Post by sejintenej »

Reference the previous comment by Furry and extraction I am forced to go along with the condemnation of NT's failure to teach anything. A total waste of time and having time now I wish that she had taken some interest in the pupils entrusted to her (non)care.

I didn't hear much of the orchestra, thank goodness. A do remember dirges from the cellos - why in tarnation didn't they play decent music like Hauser (cello!!!! - just listen to his Benedictus and cry) and Yanni's orchestra. As for ancient stuff I can cope with and enjoy Smetana, Shostakovich, Khatachurian, Ketelbey (just) von Stade,and some others giving a wide choice but those seem to have been considered by CH as criminal as jazz.

Just try to compare the orchestra you were with to other youth orchestras such as Gimnazija Kranj. Not speaking about quality but the simple variation used by Primož Zevnik and Nejc Bečan. (As for musical enjoyment just watch the chorus, woodwind and harpist in YMCA!!!!)

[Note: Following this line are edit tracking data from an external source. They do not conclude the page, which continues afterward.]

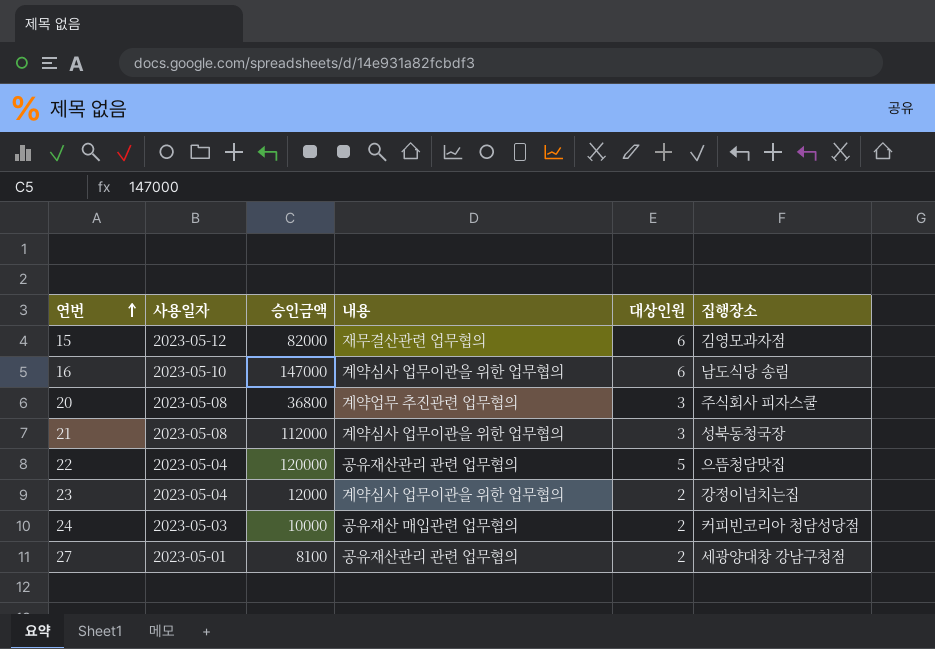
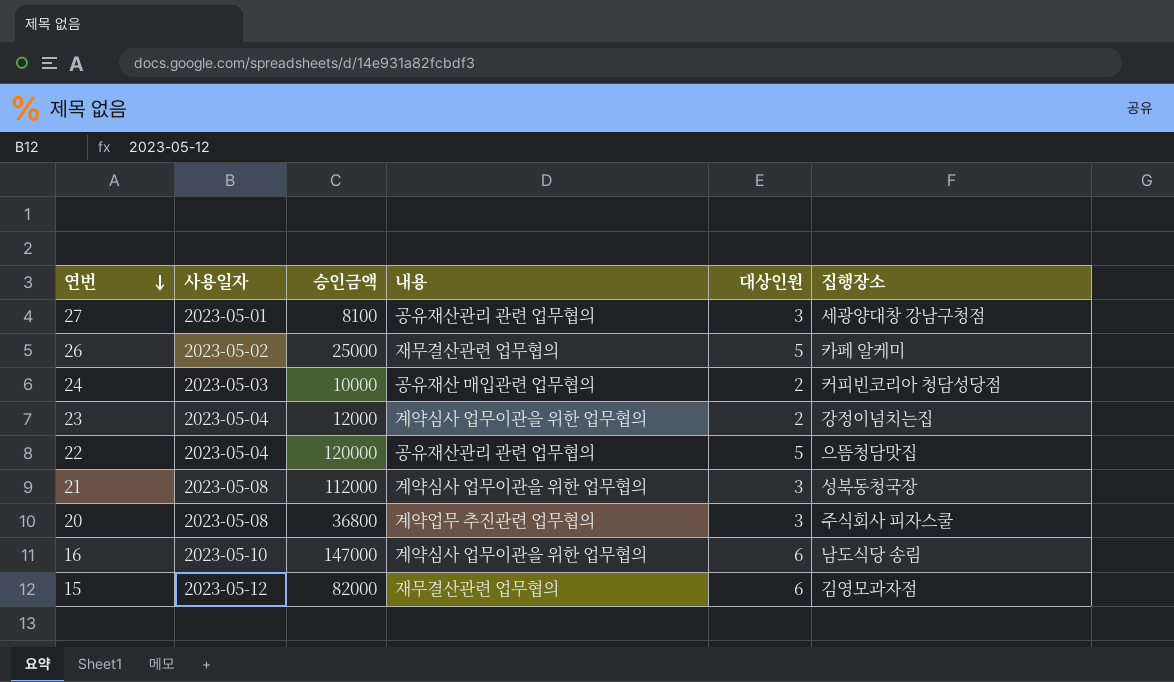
row order: 연번 ascending -> 연번 descending
27 | 대상인원: 2 -> 3
row 26: none -> 2023-05-02 | 25000 | 재무결산관련 업무협의 | 5 | 카페 알케미

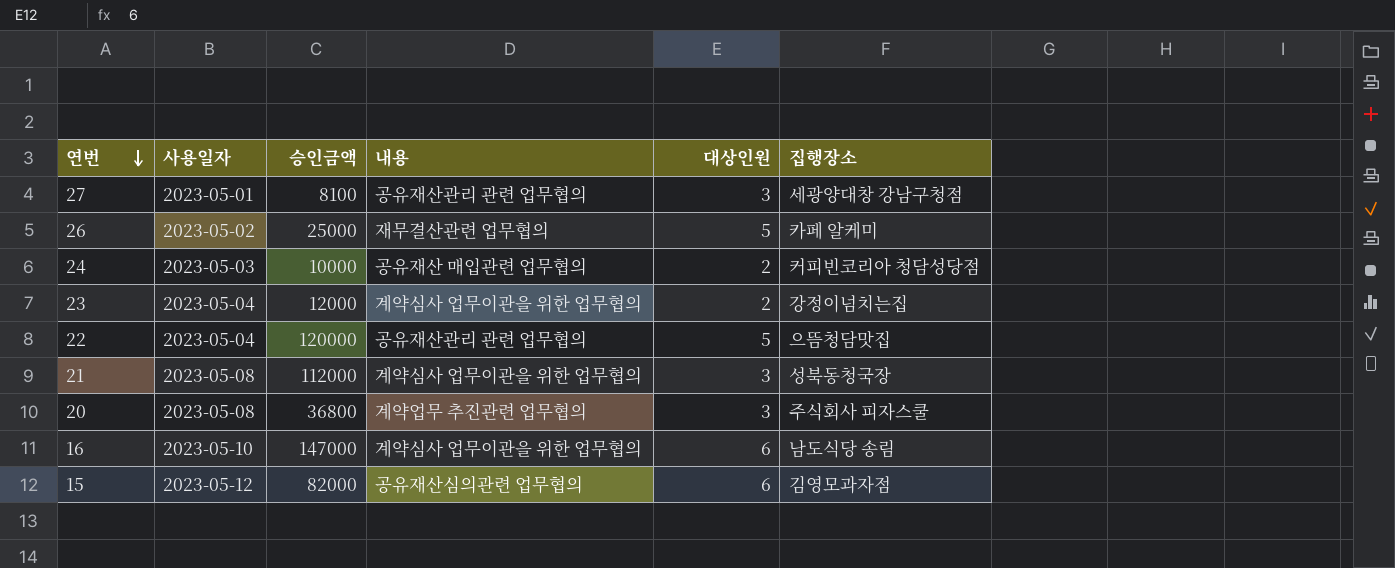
15 | 내용: 재무결산관련 업무협의 -> 공유재산심의관련 업무협의

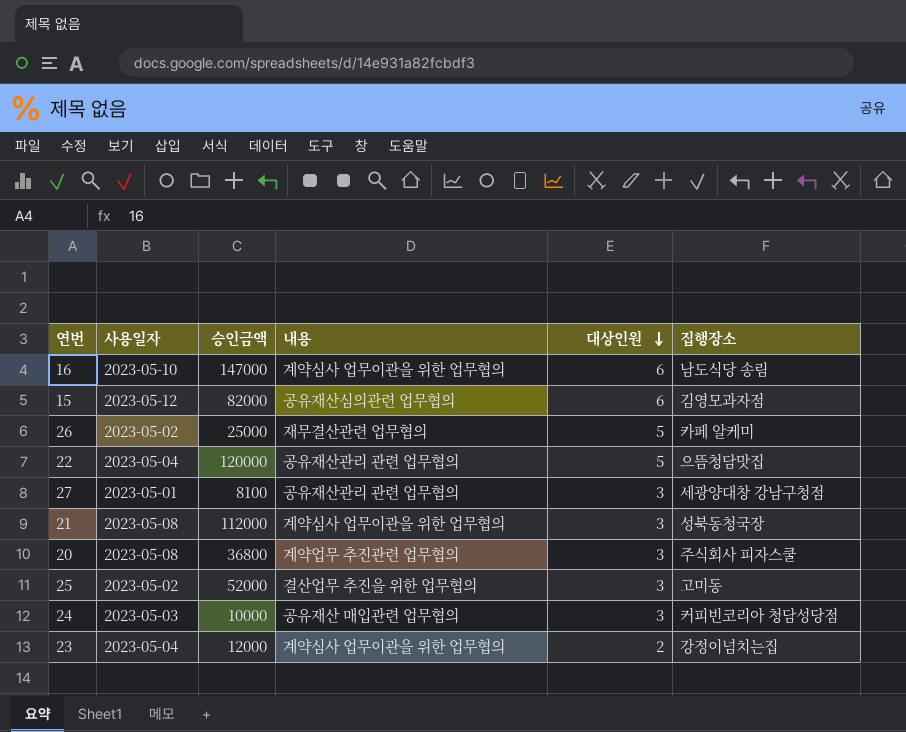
row order: 연번 descending -> 대상인원 descending
row 25: none -> 2023-05-02 | 52000 | 결산업무 추진을 위한 업무협의 | 3 | 고미동
24 | 대상인원: 2 -> 3

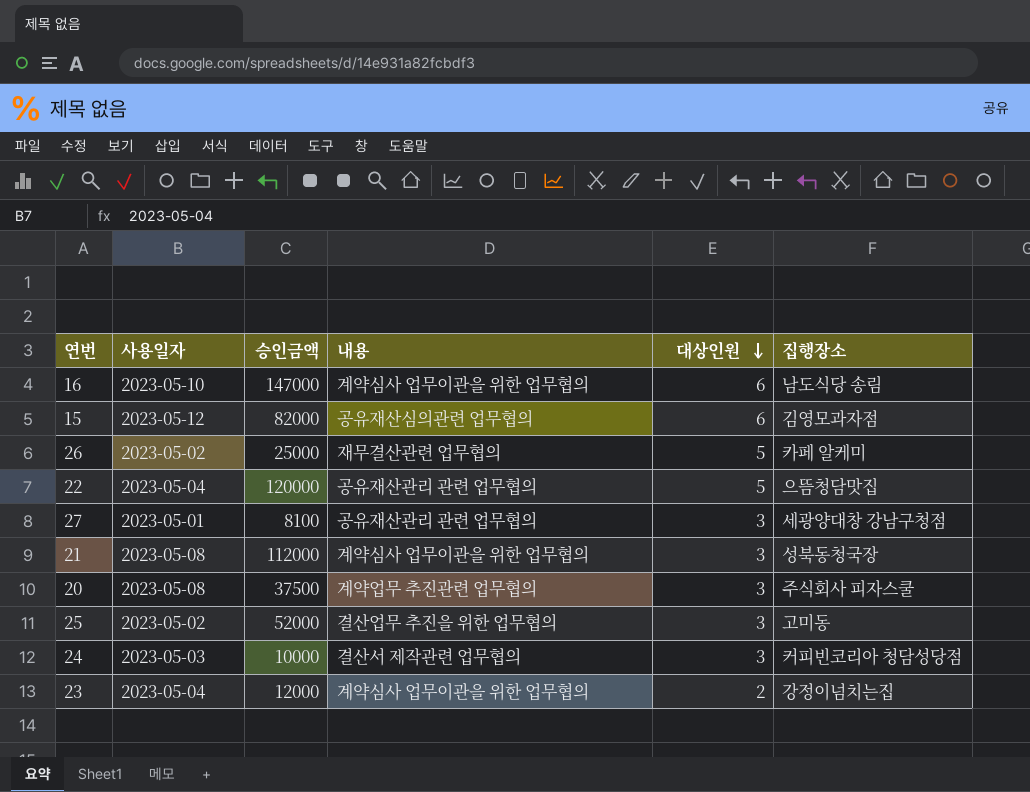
20 | 승인금액: 36800 -> 37500
24 | 내용: 공유재산 매입관련 업무협의 -> 결산서 제작관련 업무협의

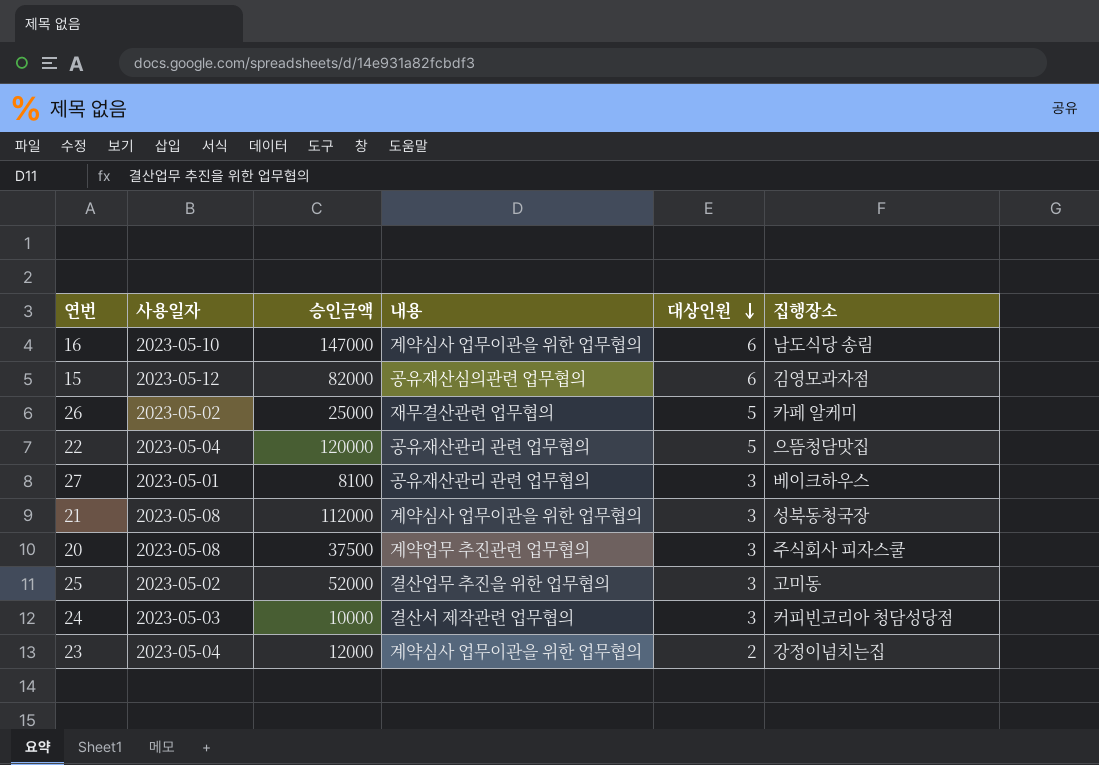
27 | 집행장소: 세광양대창 강남구청점 -> 베이크하우스

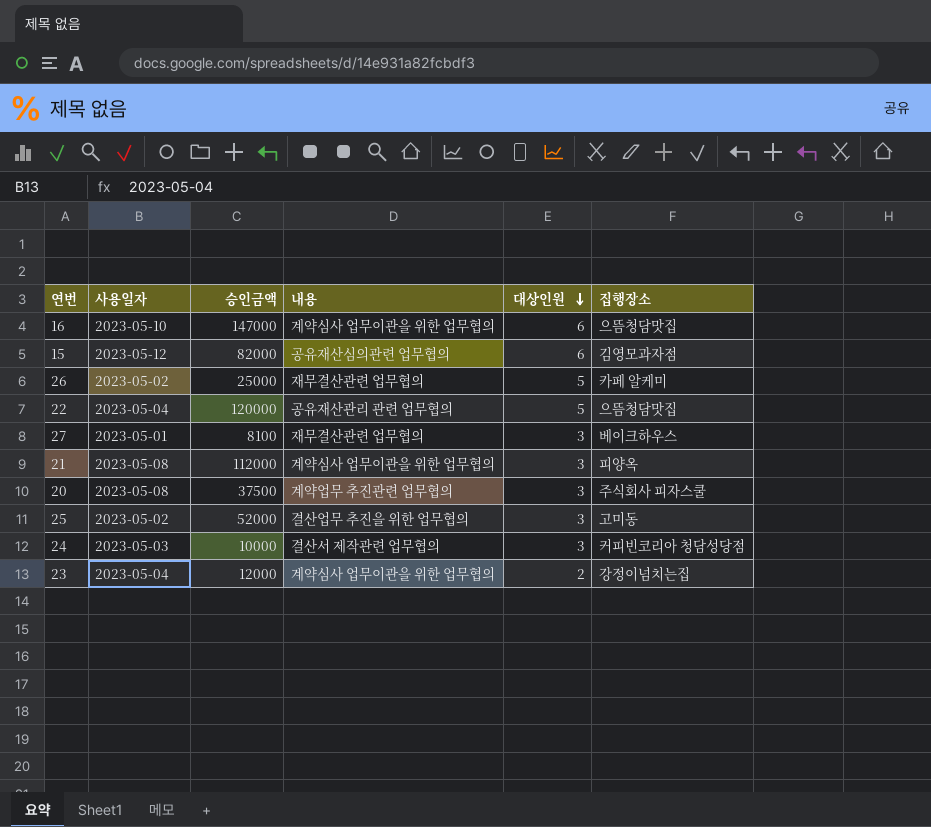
16 | 집행장소: 남도식당 송림 -> 으뜸청담맛집
27 | 내용: 공유재산관리 관련 업무협의 -> 재무결산관련 업무협의
21 | 집행장소: 성북동청국장 -> 피양옥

I don't know how many of you were "taught" with a club by Daddy Dors but I would not expect any of his pupils to sing another note in their lives - I suspect none of the choir were in the Prep - after that I cannot think to sing even 60 years later..

Band; yes, excellent and I especially remember them countermarching using the entire quad; not only good music but quality control.